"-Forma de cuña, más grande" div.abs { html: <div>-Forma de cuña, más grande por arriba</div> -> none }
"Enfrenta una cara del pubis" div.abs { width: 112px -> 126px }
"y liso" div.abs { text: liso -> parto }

....

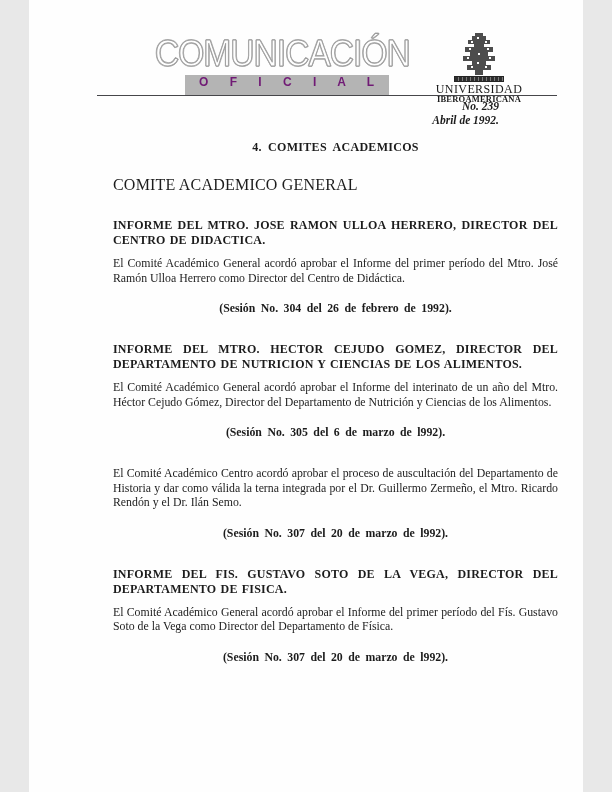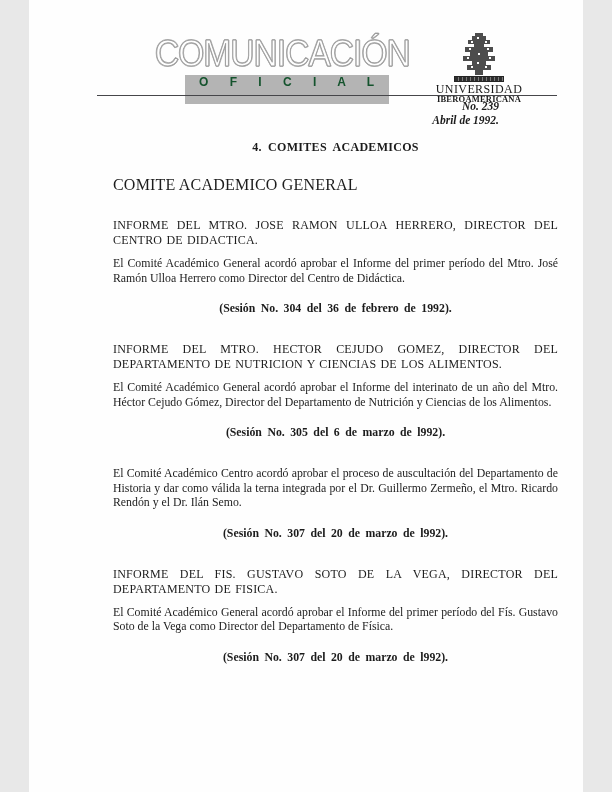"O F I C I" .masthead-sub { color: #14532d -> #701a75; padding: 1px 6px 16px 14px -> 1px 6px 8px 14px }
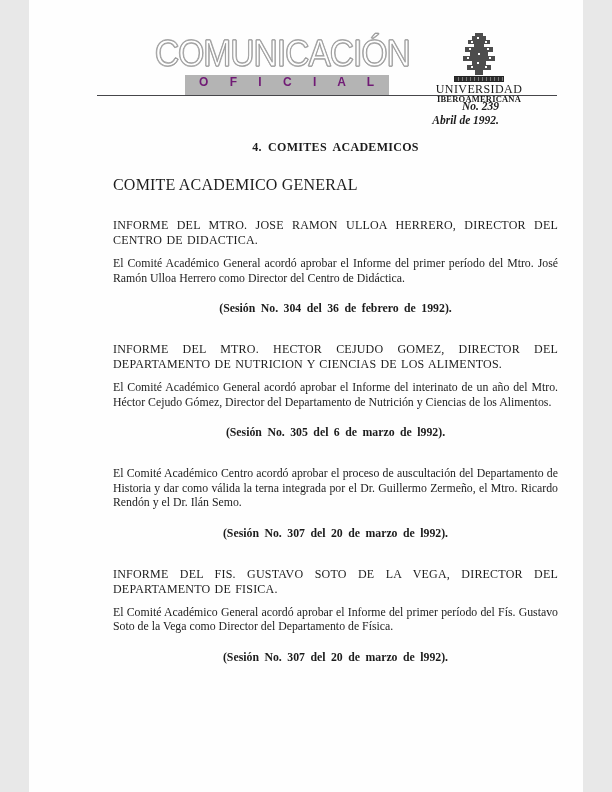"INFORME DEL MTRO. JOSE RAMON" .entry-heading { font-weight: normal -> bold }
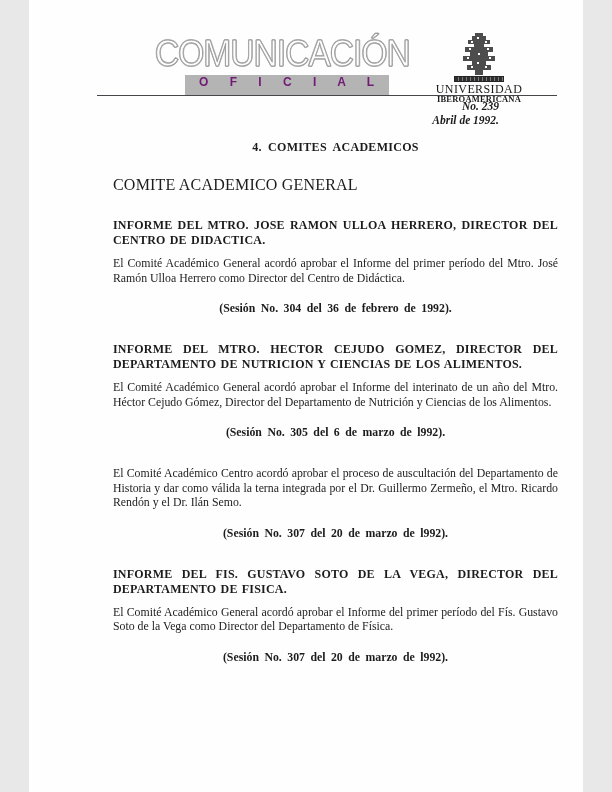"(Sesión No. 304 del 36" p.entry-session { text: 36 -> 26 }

....

# What the task requires
Return exactly the lines of the material above, starting at the line containing "color: #14532d ->" and finishing at the line containing "No. 304 del", without any pictures.

# Worked solution
"O F I C I" .masthead-sub { color: #14532d -> #701a75; padding: 1px 6px 16px 14px -> 1px 6px 8px 14px }
"INFORME DEL MTRO. JOSE RAMON" .entry-heading { font-weight: normal -> bold }
"(Sesión No. 304 del 36" p.entry-session { text: 36 -> 26 }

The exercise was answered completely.